### Problem description
Isolate every line in the data with the string "reference" and copy it.
::: Exercise materials :::
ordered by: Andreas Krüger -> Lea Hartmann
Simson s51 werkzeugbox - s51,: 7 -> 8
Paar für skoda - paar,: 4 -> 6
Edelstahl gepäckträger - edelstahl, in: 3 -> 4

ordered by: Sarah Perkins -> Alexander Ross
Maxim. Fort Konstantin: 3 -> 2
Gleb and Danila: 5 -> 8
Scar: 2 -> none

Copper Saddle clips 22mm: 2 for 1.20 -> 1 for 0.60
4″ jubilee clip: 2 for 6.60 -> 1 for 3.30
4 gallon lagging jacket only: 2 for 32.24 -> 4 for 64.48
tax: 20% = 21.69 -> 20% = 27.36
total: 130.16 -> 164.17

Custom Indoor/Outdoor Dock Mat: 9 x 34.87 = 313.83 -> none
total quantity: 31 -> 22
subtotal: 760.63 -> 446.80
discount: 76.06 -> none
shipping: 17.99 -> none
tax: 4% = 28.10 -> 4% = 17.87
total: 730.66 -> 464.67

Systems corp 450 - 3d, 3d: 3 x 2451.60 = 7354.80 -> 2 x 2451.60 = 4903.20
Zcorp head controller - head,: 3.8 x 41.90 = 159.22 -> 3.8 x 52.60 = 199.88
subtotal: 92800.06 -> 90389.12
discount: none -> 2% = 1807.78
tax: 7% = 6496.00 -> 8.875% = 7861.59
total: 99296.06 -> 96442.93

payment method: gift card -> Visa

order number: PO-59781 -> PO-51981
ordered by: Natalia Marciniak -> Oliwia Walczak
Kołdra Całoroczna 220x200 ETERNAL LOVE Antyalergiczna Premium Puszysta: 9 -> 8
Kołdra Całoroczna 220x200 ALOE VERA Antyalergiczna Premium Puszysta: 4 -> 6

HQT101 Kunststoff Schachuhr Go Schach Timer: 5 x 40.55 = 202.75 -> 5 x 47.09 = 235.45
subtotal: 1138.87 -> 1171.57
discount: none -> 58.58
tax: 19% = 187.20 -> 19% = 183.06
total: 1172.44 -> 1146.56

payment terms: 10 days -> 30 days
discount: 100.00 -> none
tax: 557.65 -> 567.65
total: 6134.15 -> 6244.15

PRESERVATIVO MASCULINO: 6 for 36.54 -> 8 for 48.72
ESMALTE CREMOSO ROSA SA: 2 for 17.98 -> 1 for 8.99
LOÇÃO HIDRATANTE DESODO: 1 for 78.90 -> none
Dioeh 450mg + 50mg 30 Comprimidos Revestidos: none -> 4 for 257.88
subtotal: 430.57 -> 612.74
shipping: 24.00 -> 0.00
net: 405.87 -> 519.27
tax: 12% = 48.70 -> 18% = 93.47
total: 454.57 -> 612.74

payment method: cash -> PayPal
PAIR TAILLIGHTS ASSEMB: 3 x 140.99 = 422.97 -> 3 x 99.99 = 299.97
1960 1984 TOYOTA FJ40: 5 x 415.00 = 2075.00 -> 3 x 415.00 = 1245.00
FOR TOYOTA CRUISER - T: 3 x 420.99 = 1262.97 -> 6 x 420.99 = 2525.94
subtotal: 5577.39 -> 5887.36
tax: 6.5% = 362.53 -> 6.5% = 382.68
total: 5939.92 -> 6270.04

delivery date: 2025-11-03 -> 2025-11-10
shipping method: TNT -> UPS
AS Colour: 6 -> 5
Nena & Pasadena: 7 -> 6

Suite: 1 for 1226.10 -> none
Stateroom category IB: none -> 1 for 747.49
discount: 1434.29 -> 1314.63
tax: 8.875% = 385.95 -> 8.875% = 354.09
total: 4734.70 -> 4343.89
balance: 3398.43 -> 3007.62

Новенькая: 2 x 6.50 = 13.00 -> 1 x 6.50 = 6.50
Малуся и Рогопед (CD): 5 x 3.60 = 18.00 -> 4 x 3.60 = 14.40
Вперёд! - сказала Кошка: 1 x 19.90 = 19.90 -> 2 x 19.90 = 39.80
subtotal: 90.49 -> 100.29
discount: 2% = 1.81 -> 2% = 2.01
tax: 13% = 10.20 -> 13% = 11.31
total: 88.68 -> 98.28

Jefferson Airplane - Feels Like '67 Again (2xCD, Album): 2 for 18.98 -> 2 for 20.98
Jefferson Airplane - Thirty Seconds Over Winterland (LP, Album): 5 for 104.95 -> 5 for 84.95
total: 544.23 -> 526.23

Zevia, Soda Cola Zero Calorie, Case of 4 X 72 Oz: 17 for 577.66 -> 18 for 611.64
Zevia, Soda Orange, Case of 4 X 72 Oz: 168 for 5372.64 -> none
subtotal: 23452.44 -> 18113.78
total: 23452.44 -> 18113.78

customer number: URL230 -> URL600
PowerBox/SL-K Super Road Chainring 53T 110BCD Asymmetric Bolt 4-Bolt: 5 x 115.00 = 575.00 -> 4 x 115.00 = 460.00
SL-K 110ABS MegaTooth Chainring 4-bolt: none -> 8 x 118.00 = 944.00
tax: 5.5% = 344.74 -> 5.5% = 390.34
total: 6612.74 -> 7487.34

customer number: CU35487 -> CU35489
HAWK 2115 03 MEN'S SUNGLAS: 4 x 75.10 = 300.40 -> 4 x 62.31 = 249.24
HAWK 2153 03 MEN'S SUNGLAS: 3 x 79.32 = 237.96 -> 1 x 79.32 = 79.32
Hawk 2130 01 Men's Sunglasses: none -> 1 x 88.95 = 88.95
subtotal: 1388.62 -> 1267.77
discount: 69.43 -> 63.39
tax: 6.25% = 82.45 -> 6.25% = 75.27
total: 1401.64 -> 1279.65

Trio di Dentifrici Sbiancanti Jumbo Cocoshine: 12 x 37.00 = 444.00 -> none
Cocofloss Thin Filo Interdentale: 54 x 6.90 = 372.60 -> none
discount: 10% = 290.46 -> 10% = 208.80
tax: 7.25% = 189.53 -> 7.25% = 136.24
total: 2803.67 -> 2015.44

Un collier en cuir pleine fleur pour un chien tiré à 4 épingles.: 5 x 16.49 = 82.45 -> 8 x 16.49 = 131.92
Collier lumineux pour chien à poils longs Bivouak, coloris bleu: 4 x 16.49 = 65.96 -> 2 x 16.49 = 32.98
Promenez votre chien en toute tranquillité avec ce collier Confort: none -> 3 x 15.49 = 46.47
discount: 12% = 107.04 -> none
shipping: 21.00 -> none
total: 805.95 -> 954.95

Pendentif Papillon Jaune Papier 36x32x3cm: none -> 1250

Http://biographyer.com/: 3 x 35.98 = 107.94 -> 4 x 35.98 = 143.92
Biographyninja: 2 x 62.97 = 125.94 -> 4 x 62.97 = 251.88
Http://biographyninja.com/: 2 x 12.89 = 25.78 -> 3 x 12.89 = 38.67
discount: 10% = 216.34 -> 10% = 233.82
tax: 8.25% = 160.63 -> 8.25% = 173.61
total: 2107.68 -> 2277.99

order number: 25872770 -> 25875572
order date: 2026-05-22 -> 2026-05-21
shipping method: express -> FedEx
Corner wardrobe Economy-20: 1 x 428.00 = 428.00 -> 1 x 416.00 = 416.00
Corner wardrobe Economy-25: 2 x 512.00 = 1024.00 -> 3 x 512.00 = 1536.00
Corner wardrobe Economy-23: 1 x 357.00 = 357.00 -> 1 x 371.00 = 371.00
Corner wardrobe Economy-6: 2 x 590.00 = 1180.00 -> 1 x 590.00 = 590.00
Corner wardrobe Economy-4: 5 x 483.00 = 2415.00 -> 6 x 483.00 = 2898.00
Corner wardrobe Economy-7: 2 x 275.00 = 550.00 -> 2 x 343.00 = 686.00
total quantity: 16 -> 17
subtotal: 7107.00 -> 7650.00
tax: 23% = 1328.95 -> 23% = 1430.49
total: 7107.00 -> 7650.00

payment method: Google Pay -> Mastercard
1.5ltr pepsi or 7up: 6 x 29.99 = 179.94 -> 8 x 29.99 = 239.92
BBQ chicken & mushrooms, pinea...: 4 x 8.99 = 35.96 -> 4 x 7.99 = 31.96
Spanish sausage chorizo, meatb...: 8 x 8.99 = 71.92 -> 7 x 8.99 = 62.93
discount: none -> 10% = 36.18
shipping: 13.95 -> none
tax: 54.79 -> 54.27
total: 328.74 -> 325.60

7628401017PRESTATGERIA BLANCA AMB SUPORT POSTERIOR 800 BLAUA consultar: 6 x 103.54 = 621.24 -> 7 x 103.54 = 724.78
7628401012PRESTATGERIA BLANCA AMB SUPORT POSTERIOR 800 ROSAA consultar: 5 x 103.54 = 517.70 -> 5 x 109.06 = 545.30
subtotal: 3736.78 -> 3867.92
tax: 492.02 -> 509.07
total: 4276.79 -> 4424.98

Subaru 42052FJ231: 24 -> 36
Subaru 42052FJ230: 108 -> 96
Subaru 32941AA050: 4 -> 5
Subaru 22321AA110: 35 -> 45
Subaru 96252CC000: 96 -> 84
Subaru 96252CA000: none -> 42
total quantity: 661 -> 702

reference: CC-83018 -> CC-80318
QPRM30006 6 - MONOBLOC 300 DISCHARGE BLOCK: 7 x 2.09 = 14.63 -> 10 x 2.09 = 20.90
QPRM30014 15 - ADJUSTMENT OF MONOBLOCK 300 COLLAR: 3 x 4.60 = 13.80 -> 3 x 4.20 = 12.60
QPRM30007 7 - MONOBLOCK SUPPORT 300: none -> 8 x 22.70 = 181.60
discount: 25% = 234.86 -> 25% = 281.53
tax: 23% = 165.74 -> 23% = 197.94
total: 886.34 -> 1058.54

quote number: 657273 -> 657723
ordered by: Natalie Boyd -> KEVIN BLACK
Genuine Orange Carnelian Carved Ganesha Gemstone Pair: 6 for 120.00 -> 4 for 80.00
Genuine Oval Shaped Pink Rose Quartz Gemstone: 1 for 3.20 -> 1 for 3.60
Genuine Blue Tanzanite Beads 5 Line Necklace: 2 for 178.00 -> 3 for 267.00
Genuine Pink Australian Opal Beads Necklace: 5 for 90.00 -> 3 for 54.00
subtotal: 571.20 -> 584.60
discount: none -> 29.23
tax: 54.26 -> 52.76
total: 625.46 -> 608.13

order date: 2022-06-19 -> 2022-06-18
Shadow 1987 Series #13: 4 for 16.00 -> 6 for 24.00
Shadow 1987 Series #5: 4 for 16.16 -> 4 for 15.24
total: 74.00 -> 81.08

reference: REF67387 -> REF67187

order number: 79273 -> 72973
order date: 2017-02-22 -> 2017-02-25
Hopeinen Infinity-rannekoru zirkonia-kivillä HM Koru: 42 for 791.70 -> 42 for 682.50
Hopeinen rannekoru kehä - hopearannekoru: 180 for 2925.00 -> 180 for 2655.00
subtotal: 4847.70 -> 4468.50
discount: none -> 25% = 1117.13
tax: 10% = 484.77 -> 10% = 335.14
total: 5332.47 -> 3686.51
:::
### Answer below
reference: CC-83018 -> CC-80318
reference: REF67387 -> REF67187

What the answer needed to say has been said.